Saved data entries:
-- Opening Marker --

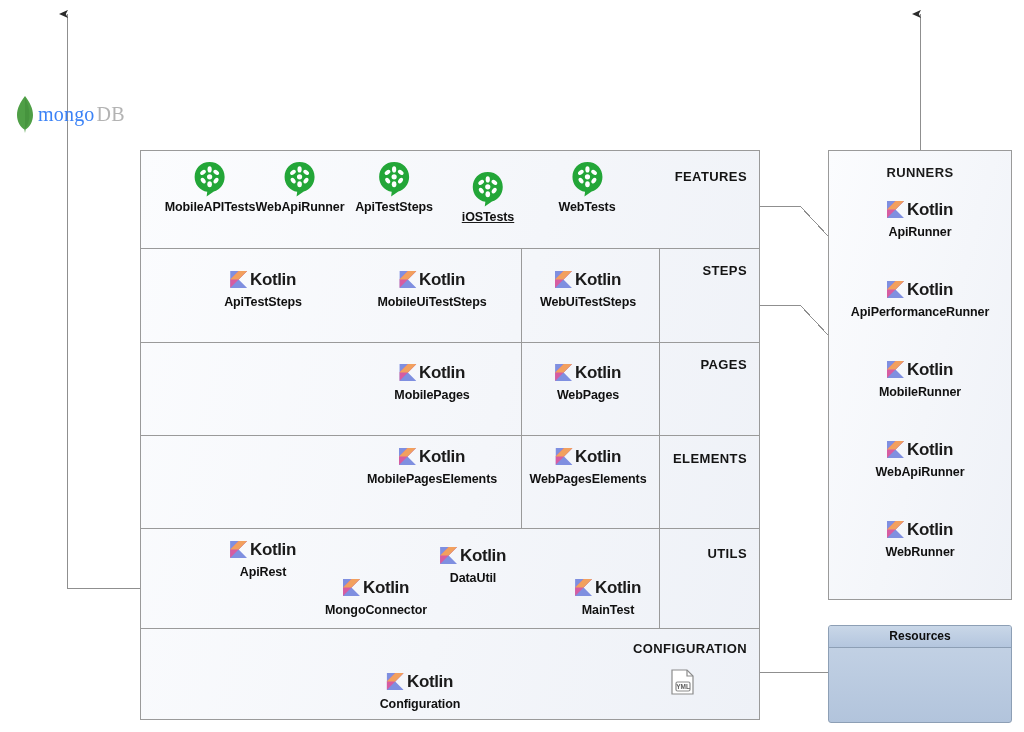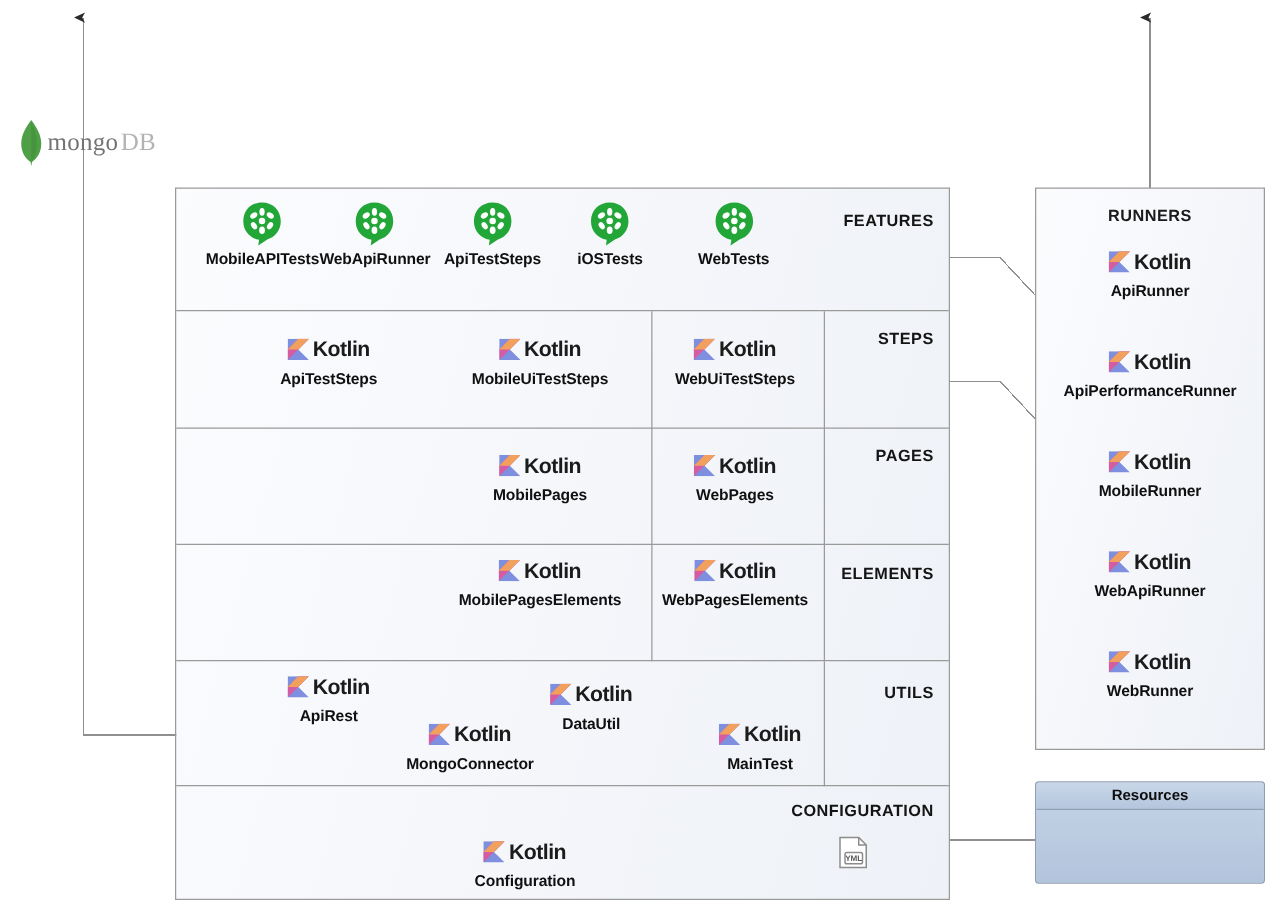--- a/index.html
+++ b/index.html
@@ -129,21 +129,21 @@
     width: 100%;
     text-align: center;
   }
 
   
   #resources-box {
     position: absolute;
     left: 828px;
     top: 625px;
     width: 184px;
-    height: 82px;
+    height: 98px;
     box-sizing: border-box;
     border: 1px solid #8d9fb5;
     border-radius: 3px;
     background: linear-gradient(180deg, #c6d4e6 0%, #b2c4dc 100%);
     z-index: 2;
     overflow: hidden;
   }
   #resources-header {
     height: 21px;
     line-height: 21px;
@@ -170,21 +170,21 @@
     align-items: center;
     gap: 2px;
     z-index: 3;
   }
   .mongo-leaf { width: 22px; height: 38px; }
   .mongo-word {
     font-family: "Liberation Serif", serif;
     font-size: 20px;
     letter-spacing: 0.2px;
   }
-  .mongo-mongo { color: #737373; }
+  .mongo-mongo { color: #3b82f6; }
   .mongo-db { color: #b3b3b3; }
 
   
   #yml-icon {
     position: absolute;
     left: 668px;
     top: 668px;
     z-index: 4;
   }
 </style>
@@ -319,21 +319,21 @@
           <ellipse cx="10.4" cy="11.4" rx="3.1" ry="2.1" transform="rotate(-35 10.4 11.4)"></ellipse>
           <ellipse cx="23.4" cy="19.6" rx="2.1" ry="3.1" transform="rotate(35 23.4 19.6)"></ellipse>
           <ellipse cx="10.6" cy="19.6" rx="2.1" ry="3.1" transform="rotate(-35 10.6 19.6)"></ellipse>
           <ellipse cx="17" cy="23.2" rx="2.3" ry="3"></ellipse>
           <circle cx="17" cy="15.8" r="2.6"></circle>
         </g>
       </svg>
       <div class="node-label">ApiTestSteps</div>
     </div>
 
-    <div class="node" style="left:347px; top:10px;">
+    <div class="node" style="left:347px; top:20px;text-decoration:underline;">
       <svg class="cucumber" viewBox="0 0 34 36">
         <path d="M17 1 C25.8 1 32 7.2 32 16 C32 23 27.5 28.8 21.2 30.5 L14 35.4 L14.6 30.8 C7.2 29.6 2 23.6 2 16 C2 7.2 8.2 1 17 1 Z" fill="#23a638"></path>
         <g fill="#ffffff">
           <ellipse cx="17" cy="8.4" rx="2.1" ry="3.1"></ellipse>
           <ellipse cx="23.6" cy="11.4" rx="3.1" ry="2.1" transform="rotate(35 23.6 11.4)"></ellipse>
           <ellipse cx="10.4" cy="11.4" rx="3.1" ry="2.1" transform="rotate(-35 10.4 11.4)"></ellipse>
           <ellipse cx="23.4" cy="19.6" rx="2.1" ry="3.1" transform="rotate(35 23.4 19.6)"></ellipse>
           <ellipse cx="10.6" cy="19.6" rx="2.1" ry="3.1" transform="rotate(-35 10.6 19.6)"></ellipse>
           <ellipse cx="17" cy="23.2" rx="2.3" ry="3"></ellipse>
           <circle cx="17" cy="15.8" r="2.6"></circle>

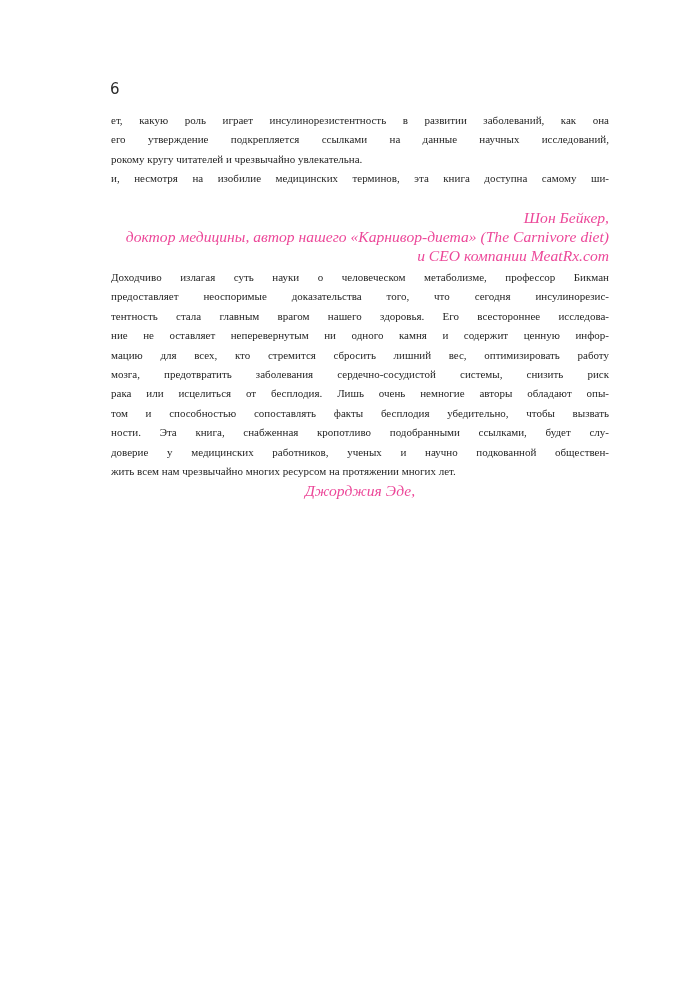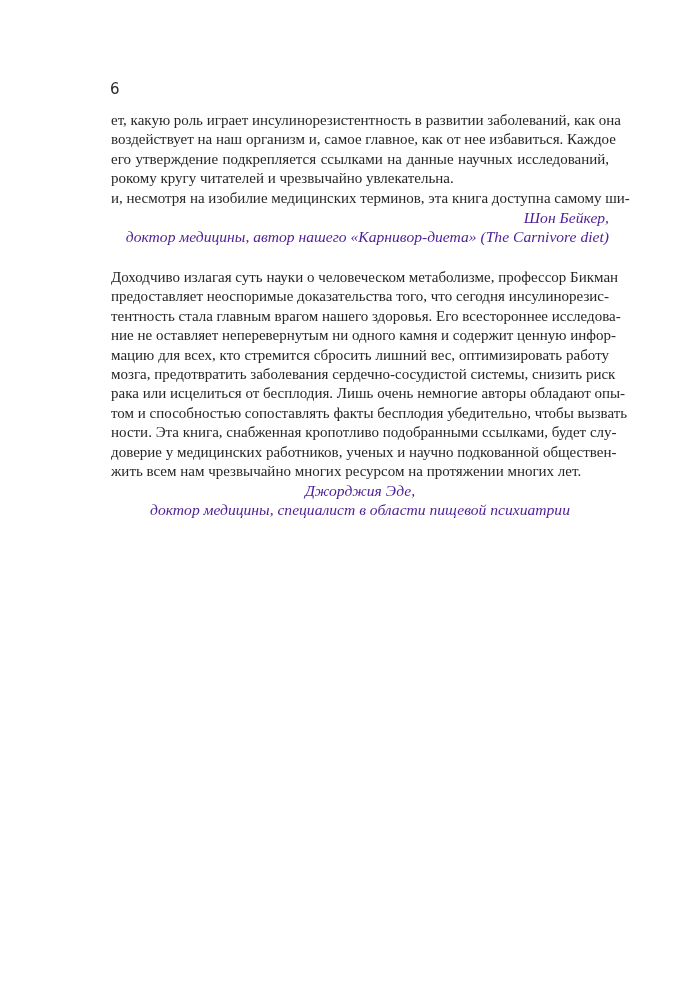--- a/index.html
+++ b/index.html
@@ -4,66 +4,65 @@
 <style>
   html, body { margin: 0; padding: 0; background: #ffffff; }
   body { width: 692px; height: 1001px; position: relative; overflow: hidden; }
   .page { position: absolute; left: 0; top: 0; width: 692px; height: 1001px; background: #ffffff; }
   .page-number {
     position: absolute; left: 110px; top: 80px;
     font-family: "DejaVu Sans", sans-serif; font-size: 15px; color: #2b2b2b;
   }
   .textblock {
     position: absolute; left: 111px; width: 498px;
-    font-family: "Liberation Serif", serif; font-size: 15px; line-height: 19.4px;
+    font-family: "Liberation Serif", serif; font-size: 11px; line-height: 19.4px;
     color: #262626;
   }
   .line { display: block; white-space: nowrap; text-align: justify; text-align-last: justify; height: 19.4px; }
   .line.last { text-align-last: left; }
   .attr {
     position: absolute; left: 111px; width: 498px;
     font-family: "Liberation Serif", serif; font-style: italic; font-size: 15.6px; line-height: 19.2px;
-    color: #4c1d95; text-align: right;
+    color: #ec4899; text-align: right;
   }
   .attr span { display: block; white-space: nowrap; }
   #q1 { top: 111px; }
   #a1 { top: 208px; }
   #q2 { top: 268px; }
   #a2 { top: 481px; text-align: center; }
 </style>
 </head>
 <body>
 
 <div class="page">
   <div class="page-number">6</div>
 
   <div class="textblock" id="q1">
     <span class="line">ет, какую роль играет инсулинорезистентность в развитии заболеваний, как она</span>
-    <span class="line">воздействует на наш организм и, самое главное, как от нее избавиться. Каждое</span>
     <span class="line">его утверждение подкрепляется ссылками на данные научных исследований,</span>
     <span class="line last">рокому кругу читателей и чрезвычайно увлекательна.</span>
     <span class="line">и, несмотря на изобилие медицинских терминов, эта книга доступна самому ши-</span>
   </div>
 
   <div class="attr" id="a1">
     <span>Шон Бейкер,</span>
     <span>доктор медицины, автор нашего «Карнивор-диета» (The Carnivore diet)</span>
+    <span>и CEO компании MeatRx.com</span>
   </div>
 
   <div class="textblock" id="q2">
     <span class="line">Доходчиво излагая суть науки о человеческом метаболизме, профессор Бикман</span>
     <span class="line">предоставляет неоспоримые доказательства того, что сегодня инсулинорезис-</span>
     <span class="line">тентность стала главным врагом нашего здоровья. Его всестороннее исследова-</span>
     <span class="line">ние не оставляет неперевернутым ни одного камня и содержит ценную инфор-</span>
     <span class="line">мацию для всех, кто стремится сбросить лишний вес, оптимизировать работу</span>
     <span class="line">мозга, предотвратить заболевания сердечно-сосудистой системы, снизить риск</span>
     <span class="line">рака или исцелиться от бесплодия. Лишь очень немногие авторы обладают опы-</span>
     <span class="line">том и способностью сопоставлять факты бесплодия убедительно, чтобы вызвать</span>
     <span class="line">ности. Эта книга, снабженная кропотливо подобранными ссылками, будет слу-</span>
     <span class="line">доверие у медицинских работников, ученых и научно подкованной обществен-</span>
     <span class="line last">жить всем нам чрезвычайно многих ресурсом на протяжении многих лет.</span>
   </div>
 
   <div class="attr" id="a2">
     <span>Джорджия Эде,</span>
-    <span>доктор медицины, специалист в области пищевой психиатрии</span>
   </div>
 </div>
 
 </body></html>

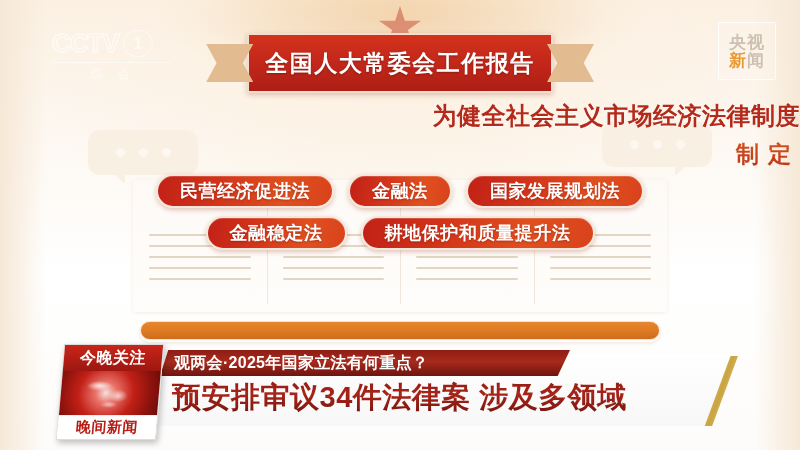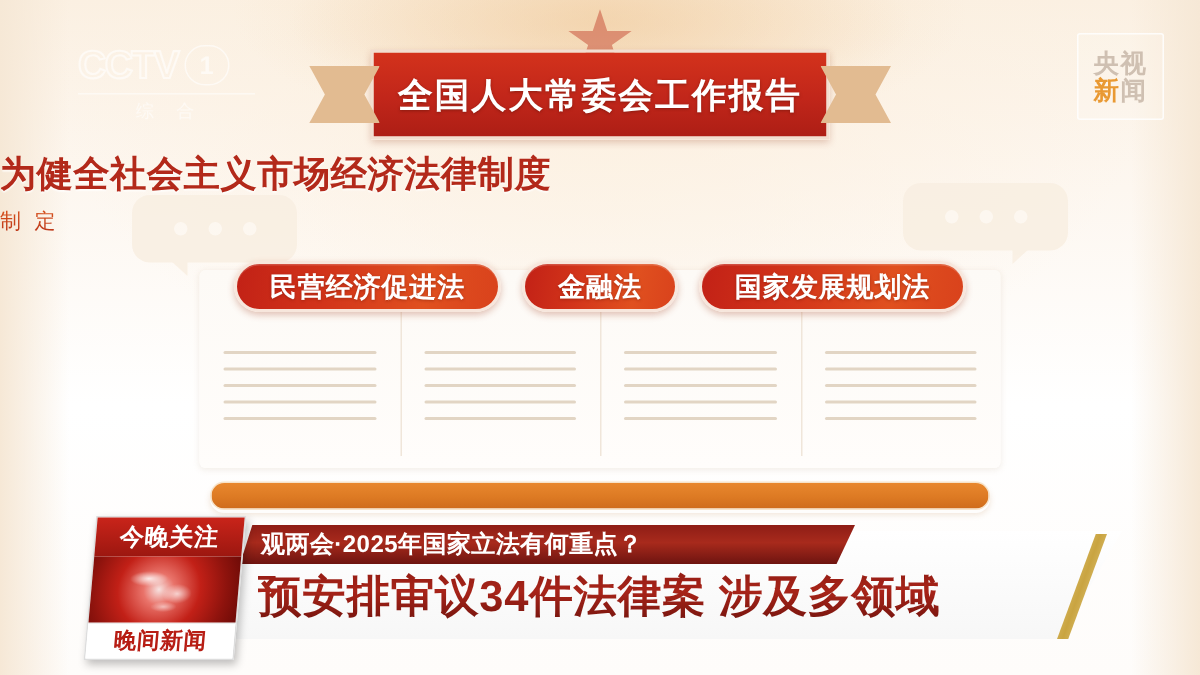--- a/index.html
+++ b/index.html
@@ -72,28 +72,28 @@
     box-shadow:0 2px 5px rgba(150,60,30,.28);
     margin:0 -6px;
   }
   .ribbon-plaque span {
     color:#fff; font-size:23px; font-weight:bold; letter-spacing:1.5px;
     text-shadow:0 1px 2px rgba(90,20,10,.5);
   }
 
   
   .sub1 {
-    position:absolute; left:0; right:0; top:100px; text-align:left;
+    position:absolute; left:0; right:0; top:100px; text-align:right;
     font-size:24px; font-weight:bold; letter-spacing:.5px;
     color:#b3291a;
     text-shadow:0 1px 1px rgba(255,255,255,.7);
   }
   .sub2 {
-    position:absolute; left:0; right:0; top:139px; text-align:left;
-    font-size:14px; font-weight:normal; letter-spacing:9px;
+    position:absolute; left:0; right:0; top:139px; text-align:right;
+    font-size:23px; font-weight:bold; letter-spacing:9px;
     background:linear-gradient(180deg,#d9531c 0%, #b8341a 100%);
     -webkit-background-clip:text; background-clip:text; color:transparent;
   }
 
   
   .doccard {
     position:absolute; left:133px; top:180px; width:534px; height:132px;
     background:linear-gradient(180deg,#fdfaf6 0%,#fffdfb 100%);
     border-radius:4px;
     box-shadow:0 1px 4px rgba(180,150,120,.16);
@@ -293,20 +293,28 @@
     <div class="pill">
       <span>民营经济促进法</span>
     </div>
     <div class="pill">
       <span>金融法</span>
     </div>
     <div class="pill">
       <span>国家发展规划法</span>
     </div>
   </div>
+  <div class="pills-row row2">
+    <div class="pill">
+      <span>金融稳定法</span>
+    </div>
+    <div class="pill">
+      <span>耕地保护和质量提升法</span>
+    </div>
+  </div>
 
   <div class="cctv">
     <div class="cctv-row">
       <div class="cctv-txt">CCTV</div>
       <div class="cctv-num">1</div>
     </div>
     <div class="cctv-sub">
       <span>综</span>
       <span>合</span>
     </div>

-- Closing Marker --

(Problem description) Gather all lines from the records above in which "нашего" appears.

(Result of this exercise)
     <span>доктор медицины, автор нашего «Карнивор-диета» (The Carnivore diet)</span>
     <span class="line">тентность стала главным врагом нашего здоровья. Его всестороннее исследова-</span>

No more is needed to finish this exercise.